Cells Flashcards
What is a vacuole made up of?
Filed with sap
What is a golgi body and its function?
Protein processing,modifying and repackaging.
What does a tonoplast do?
It is also called the vacuole membrane and it allows particles to pass through as the membrane selective.
What does an amyloplast do?
It stores and synthersises starch through the plant through the polymerisation of glucose.
What does a plasmodesta do?
It acts as intercelluar cytoplastmic bridges to facilate communications and transport within cells
What does a mitochondrian do?
It is very prominent.
Powerhouse of the cell. Provides energy.
What does the centrioles do?
Help produce spindle fibres to pull back the chromosomes for cytokenises.
What does Endoplastmic Reticulum do and what is the difference between the smooth and rough ER?
The Endoplastmic Reticulum is the interconnected highway between cells and moves material within cells.
Smooth ER contains no ribosomes and so processes and produces fat,steroids and lipids. The rough ER contain ribosomes and so processes proteins made from the ribosomes.
What does the vesicles do?
The vesicles store and transport material within the cell. Some of these material are transported to other organisms. They sometimes also carry molecules such as a hormone or a neurotransmitter.
What bond is called when two amino acids form and what is needed to make it form?
Peptide bond and it needs water to make it form and this reaction is called condensation reaction.
what is a protein made of?
Carbon,hydrogen,nitrogen and oxygen
What defines the amino acid we have?
The R group but all amino acids have the same elements but different R group.
What determines an amino acids function?
The shape and structre
What is it called when breaking a peptide bond back into an amino acid?
Hydrolosis and it involves taking the water back out.
What is a polymer of amino acids called?
Polypeptides
What is the difference between beta helix and alpha helix in a secondary protein structre?
Beta helix has a further chain and so the bonds are more stronger and the structre of an alpha is the same as it still has hydrogen bonds (which are weak bonds) but the alpha is shaped more of like a spring.
How will the structre of a protein change from primary to secondary and etc.
Primary structre always is just a long linear chain and it will bend or change shape to secondary which means the chain extends and has hydrogen bonds.
How will the structre of protein change from secondary to tertiary and then to quaternary?
It will extend and have hydrogen,ionic and diasulphur bonds . And then it will change to quaternary by the lines extending and also goring in a different changing shape.

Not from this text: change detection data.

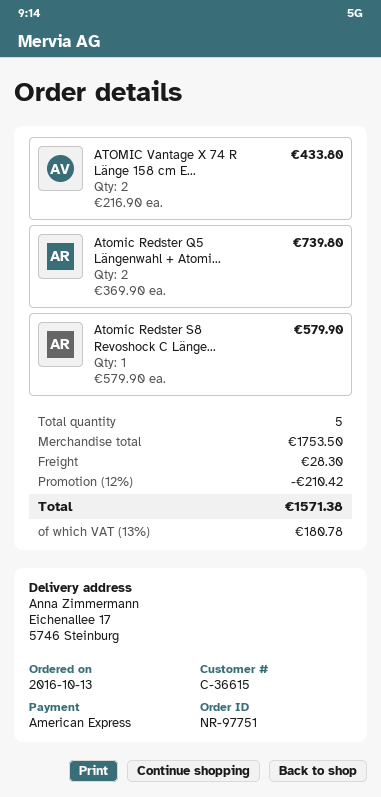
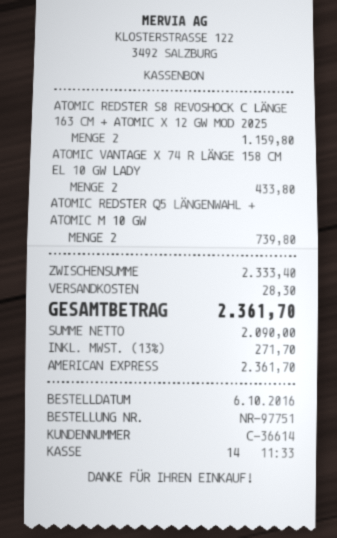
order date: 2016-10-13 -> 2016-10-06
customer number: C-36615 -> C-36614
Atomic Redster S8 Revoshock C Länge...: 1 for 579.90 -> 2 for 1159.80
subtotal: 1753.50 -> 2333.40
discount: 12% = 210.42 -> none
tax: 13% = 180.78 -> 13% = 271.70
total: 1571.38 -> 2361.70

What bonds are tertiary and quaternary structre made up of?
Hydrogen,Ionic and diasulfide bonds.
What are the two seondary protein structres called?
Alpha helix and beta helix.
What does the nucleolus do and where is it found?
Dense spherical structre found in the nucleus and it produces ribosomes and RNA.
Which organelles are found in animal cells only?
Plasmamembrane,
cytoplasm, nucleus, nucleolus,rough endoplastmic reticulum, smooth endoplastmic reticulum and golgi apparatus, vesicles, Lysosomes,Ribosomes,Mitochondria and centrioles.
Which organelles are found in plant cells only?
Cell wall, Vacuole, Tonoplast,Amyloplast,plasmodestma,Pits and chloroplast.
What does the fimbriae do?
They are thin,short filaments extruding from the cytoplastmic membrane and are also known as pii. They attach the bacterial cell to other surfaces or other types of cells.
What is the function of cell wall in a bacterium cell?
The cell wall is a tough and rigid structre of peptidoglycan and it surrounds the bacterium like a shell and it lies external to the cytoplastmic membrane.